Türkiye tarihinde bugüne kadar hiç yaşanmamış bir durum gerçekleşti:

Kurban Bayramında, vatandaşların dini vecibelerini yerine getirmek için kesecekleri hayvanları -BİLE- İTHAL ETMEK zorunda kaldık. Bu ithalat, hayvancılık konusundaki ithalat politikalarının yeniden şekillenmesi için bir milat oldu. Ardından FIRSATI gören birçok UYANIK GİRİŞİMCİ iştahlı gözlerle Trakya’da olup bitenleri seyretmeye koyuldular... Bizler ‘seyretmeye’ desek de; atı alanın Üsküdar’ı geçtiği bu günlerde ortaya çıkmaya başladı. Trakya’nın ovaları, İTHALAT FURYASINA kapılan girişimcilerin ÇİFTLİK PROJELERİ için parselleniyor. Bu ÇİFTLİK PROJELERİ öylesine kontrolsüz bir şekilde çoğalıyor ki; her biri “Türkiye’nin et tüketiminin yüzde bilmem kaçını karşılamayı planlıyor” !!!
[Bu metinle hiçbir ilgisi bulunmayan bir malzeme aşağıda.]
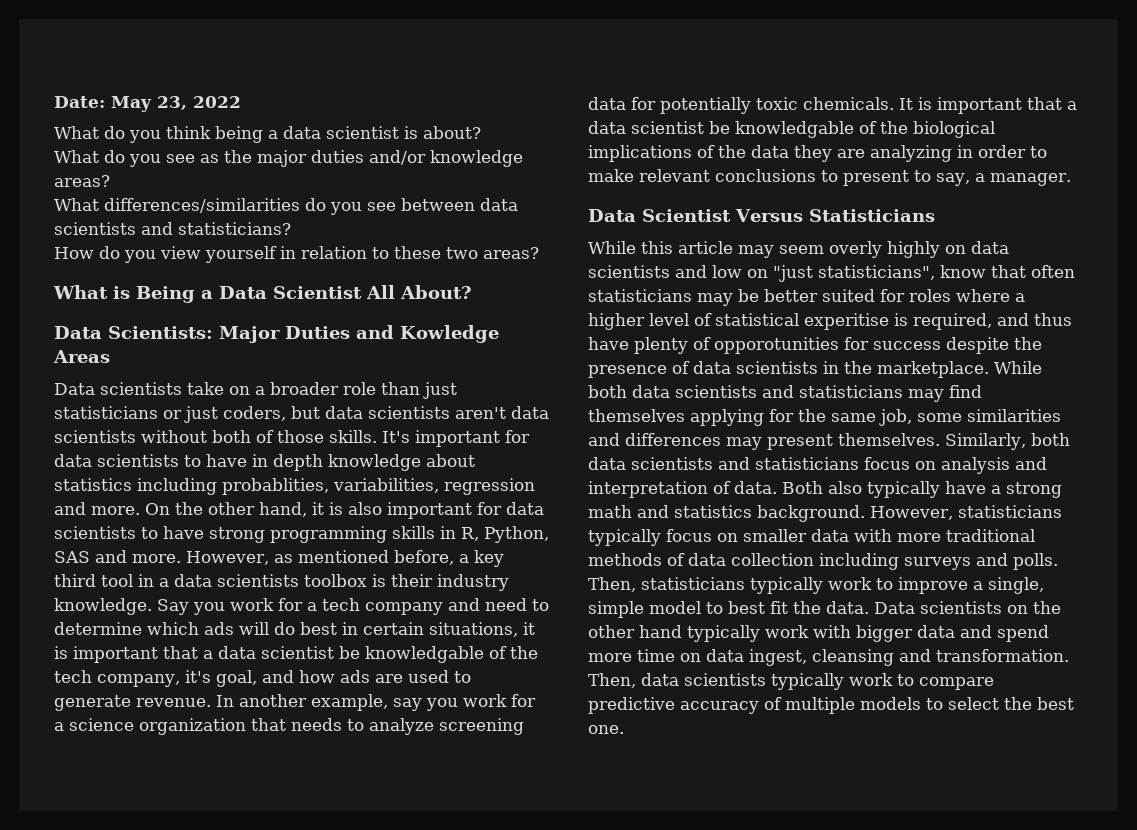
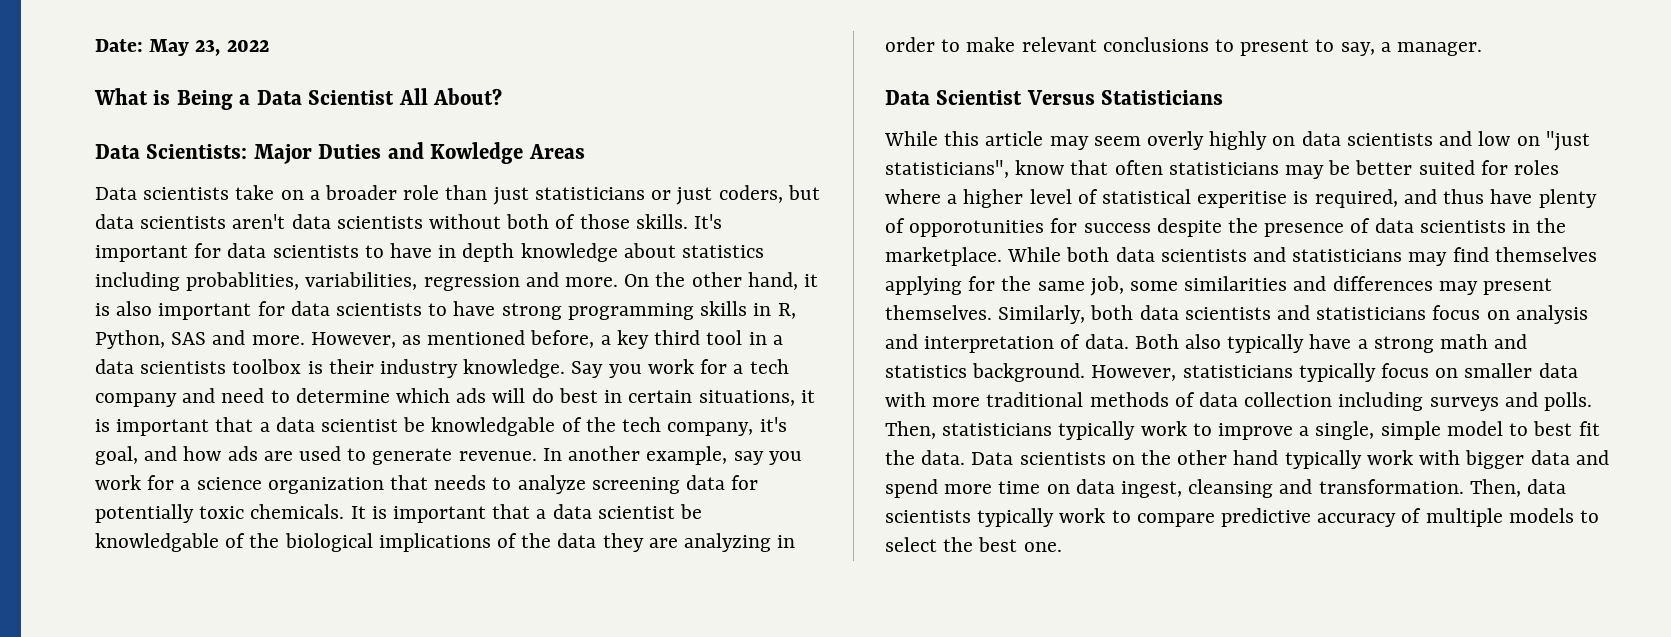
- What do you think being a data scientist is about?
- What do you see as the major duties and/or knowledge areas?
- What differences/similarities do you see between data scientists and statisticians?
- How do you view yourself in relation to these two areas?

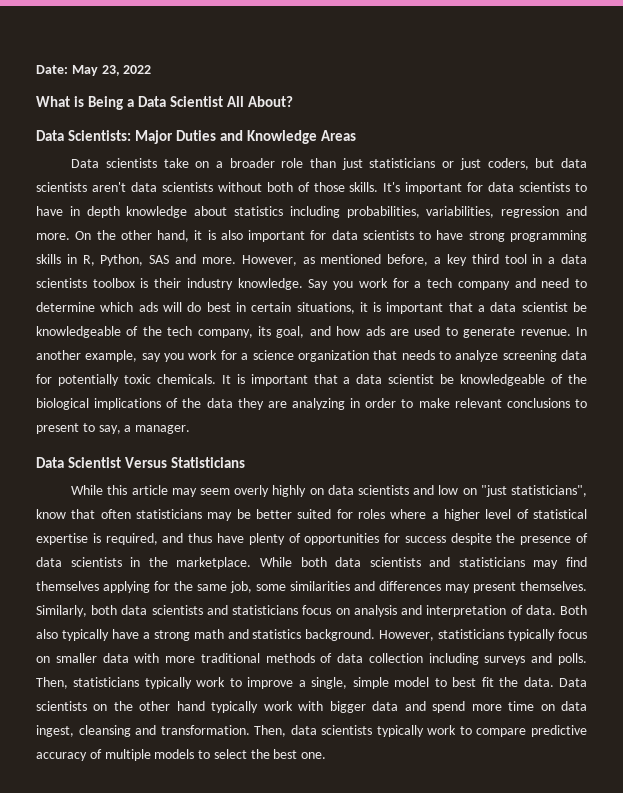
- Data Scientists: Major Duties and Kowledge Areas
+ Data Scientists: Major Duties and Knowledge Areas
- It's important for data scientists to have in depth knowledge about statistics including probablities, variabilities, regression and more.
+ It's important for data scientists to have in depth knowledge about statistics including probabilities, variabilities, regression and more.
- Say you work for a tech company and need to determine which ads will do best in certain situations, it is important that a data scientist be knowledgable of the tech company, it's goal, and how ads are used to generate revenue.
+ Say you work for a tech company and need to determine which ads will do best in certain situations, it is important that a data scientist be knowledgeable of the tech company, its goal, and how ads are used to generate revenue.
- It is important that a data scientist be knowledgable of the biological implications of the data they are analyzing in order to make relevant conclusions to present to say, a manager.
+ It is important that a data scientist be knowledgeable of the biological implications of the data they are analyzing in order to make relevant conclusions to present to say, a manager.
- While this article may seem overly highly on data scientists and low on "just statisticians", know that often statisticians may be better suited for roles where a higher level of statistical experitise is required, and thus have plenty of opporotunities for success despite the presence of data scientists in the marketplace.
+ While this article may seem overly highly on data scientists and low on "just statisticians", know that often statisticians may be better suited for roles where a higher level of statistical expertise is required, and thus have plenty of opportunities for success despite the presence of data scientists in the marketplace.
Trakya, ithal büyükbaş hayvanların etleri için; iç pazara sunulma ve bu süreç sırasında belirli süreler ile bekletme besiciliği merkezi olarak planlanıyor. ‘Bekletme besiciliği’ tanımını ben yaptım. Çünkü gerçek anlamda bir besicilik işletmesinde olması gerekenler ile bu projelerde olacaklar örtüşmüyor. Bizler, söz konusu projeler ile Trakya’da BESİCİLİK İŞLETMESİNDEN çok; KESİCİLİK İŞLETMESİ ile karşılaşacağız.

* * *

Bu projeleri girişimcilere kakalayan İŞ GELİŞTİRME UZMANLARININ, projeleri gerçekleştirecek GİRİŞİMCİLERİN ve en önemlisi de bu girişimcilerin projeleri gerçekleştirmesi için gerekli SICAK PARAYI elinde tutan PARA BARONLARININ şunu bilmesinde yarar var:

1-Böylesine büyük çapta girişimleri yapacak olanlar, projelerini planlarken multidisipliner (birden fazla iş kolu, sektör ya da piyasa açısından) işletmelerinin analizini yapsınlar…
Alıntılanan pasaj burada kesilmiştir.